I agree with all suggestions! I'm currently on a business trip so probably won't be able to work on this until friday.

Regarding the averages and maxes, I think the potential margin of error is very low when we consider a large number of samples (which should be most cases).

The problem is if you take the measures without enough samples and therefore this margin of error may be more relevant.

One possible workaround would be only serve this measurements if there is enough samples, like 100. In this scenario even if the base metrics are slightly out of sync the real impact on the average/max measurements should not be relevant.

Anyway, I think is better to move on like you suggested with only available and in use connections and we can think more about this problem later.

Thanks for the feedback! (:

oliveigah commented 7 months ago

I'm working on the pool metrics implementation for HTTP2 and would like to know which metrics you think would be good to keep track of.

I'm thinking about in flight requests instead of available connections because it makes more sense on a multiplex scenario like HTTP2. There is another metric you think would be good @sneako?

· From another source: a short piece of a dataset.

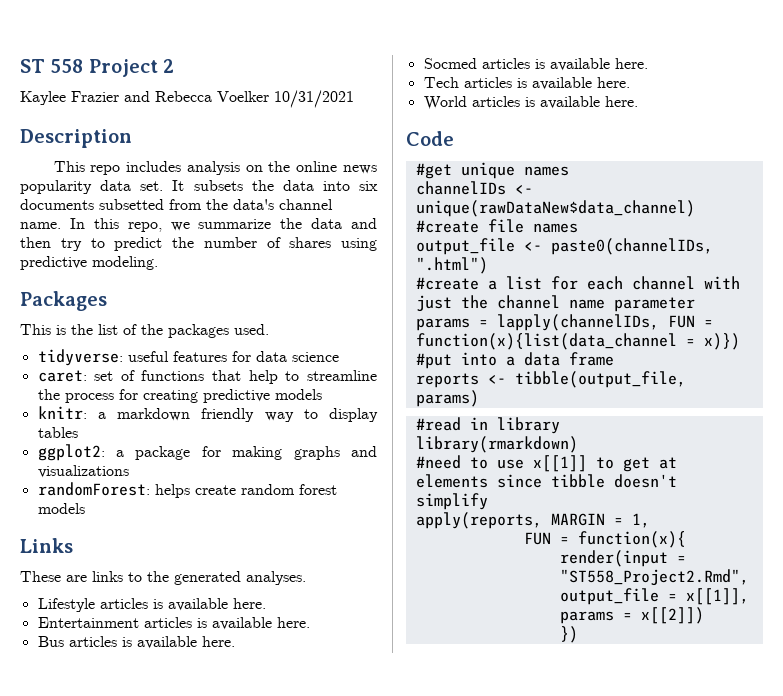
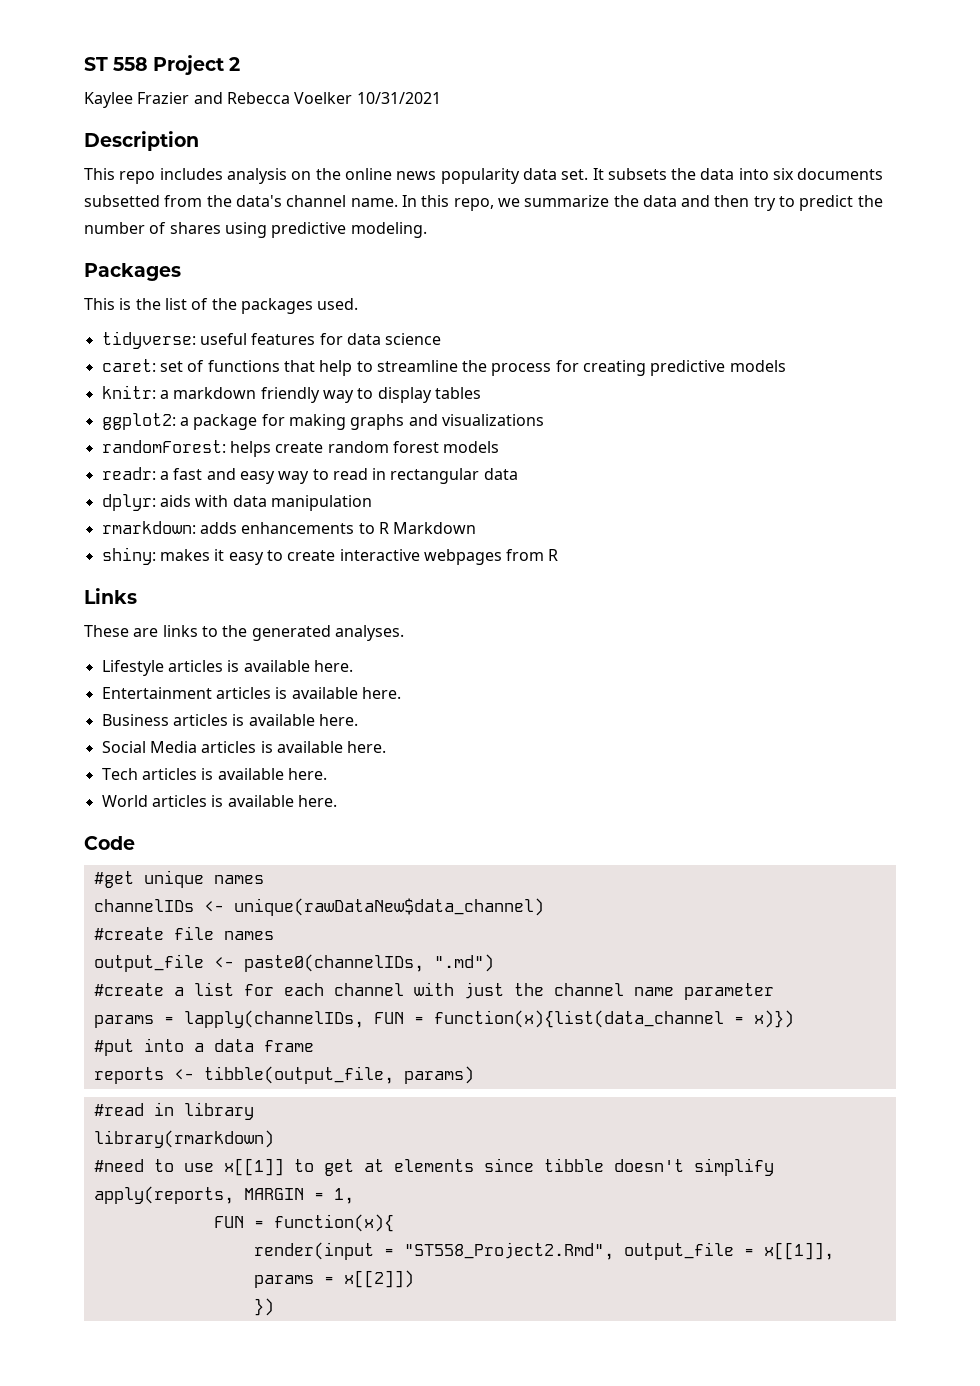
(85, 508) none -> [101,467,518,484] [101,494,372,511] [101,521,477,534] [101,547,559,565] // readr: a fast and easy way to read in rectangular data // dplyr: aids with data manipulation // rmarkdown: adds enhancements to R Markdown // shiny: makes it easy to create interactive webpages from R
[37,636,235,649] [423,58,477,69] Bus articles is available here. // Socmed -> [101,714,358,726] [101,741,197,753] Business articles is available here. // Social Media
[415,257,488,274] ".html") -> [433,954,494,972] ".md")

oliveigah commented 7 months ago

Regarding finch configurations with a pool count greater than one. Since the multiple pools are not exposed to the user in any way, I think makes sense to aggregate metrics from multiple pools under a single counter and generate metrics as there is only one pool.

An alternative would be keep separate metrics for each started pool using some index strategy and just show it as a unified metric when the user calls Finch.get_pool_status (maybe even have some option to show it separately). This would enable different forms of load balancing such as least_conn when there is more than one pool but the implementation may be harder.

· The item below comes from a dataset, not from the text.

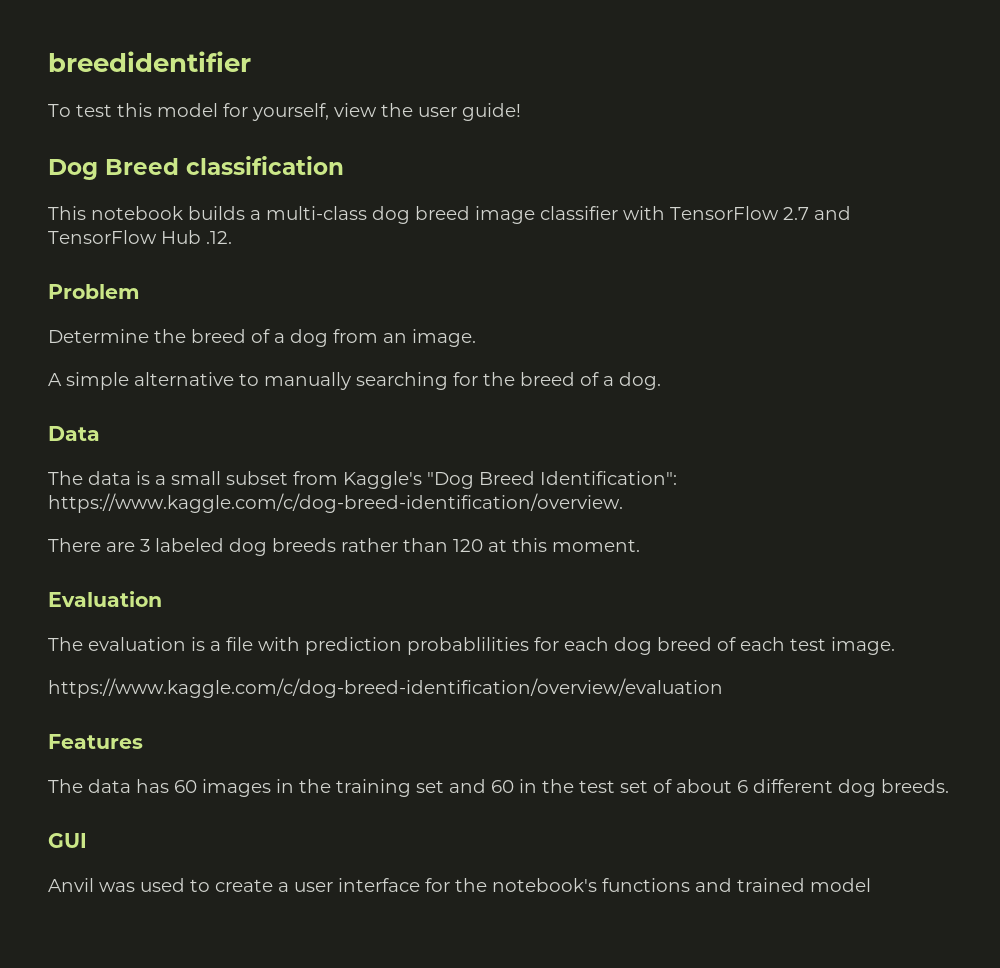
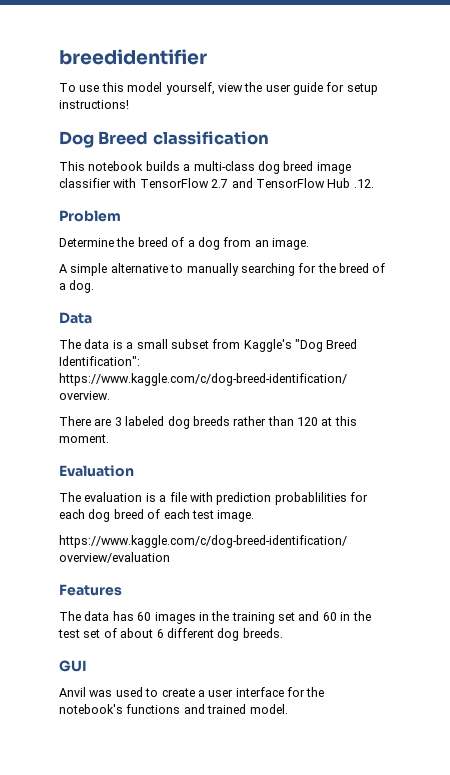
[76,104,112,117] test -> [79,85,100,92] use
[223,103,248,117] for -> (163, 87) none
[462,103,521,121] guide! -> [293,82,378,95] [59,100,129,109] guide for setup instructions!
[810,878,871,892] model -> [249,704,288,714] model.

What you think? I'm good with both. Just let me known the approach that better suits your vision for the library @sneako! (:

sneako commented 7 months ago

Thanks @oliveigah !

I agree inflight requests make more sense for h2 :+1:

I think individual pool metrics will be more useful than only exposing the aggregates. I definitely like the idea of enabling new load balancing strategies. Individual metrics will also be more useful when users are configuring their pool sizes & counts. Any aggregation I assume will take place somewhere else in the observability stack (ie Datadog or similar)

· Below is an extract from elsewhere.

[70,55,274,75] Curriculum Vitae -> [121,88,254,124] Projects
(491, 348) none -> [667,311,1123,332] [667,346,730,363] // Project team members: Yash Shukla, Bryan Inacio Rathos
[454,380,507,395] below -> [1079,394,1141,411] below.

oliveigah commented 7 months ago

I think the implementation is done. Gonna start to work on the docs now.

In summary:

Let me know what you think @sneako. (:

oliveigah commented 7 months ago
  • No more persistent_term call is needed when adding to the metrics, the atomic references are stored inside the pool state

I've found a bug with this implementation. When the dynamic supervisor restarts the pool, the PoolManager references are not updated, leading to unexpected behaviour.

Gonna work on a fix for this, probably gonna need to store the reference on a persistent term and call it N times when the user call Finch.get_pool_status/2.

To add and subtract from the atomics I still think no persistent term call will be needed but the calls for Finch.get_pool_status/2 will need to execute N calls to persistent term instead of just one.

Maybe an ETS would be a better fit for what Finch.get_pool_status/2 needs. Since it's use case is far less performance sensitive than the add and subtract it may work. Gonna explore it a bit.

oliveigah commented 7 months ago

I've found a bug with this implementation. When the dynamic supervisor restarts the pool, the PoolManager references are not updated, leading to unexpected behaviour.

Solved!

I think the PR is ready for review now! I've made some changes to some test functions to address some problems with flaky tests.

Mainly what I did is check for available ports dynamically and reuse the same server for all tests.

Let me know your thoughts! (:

oliveigah commented 6 months ago

Done @sneako! (:

Let me know if you see any other improvement to the proposed implementation.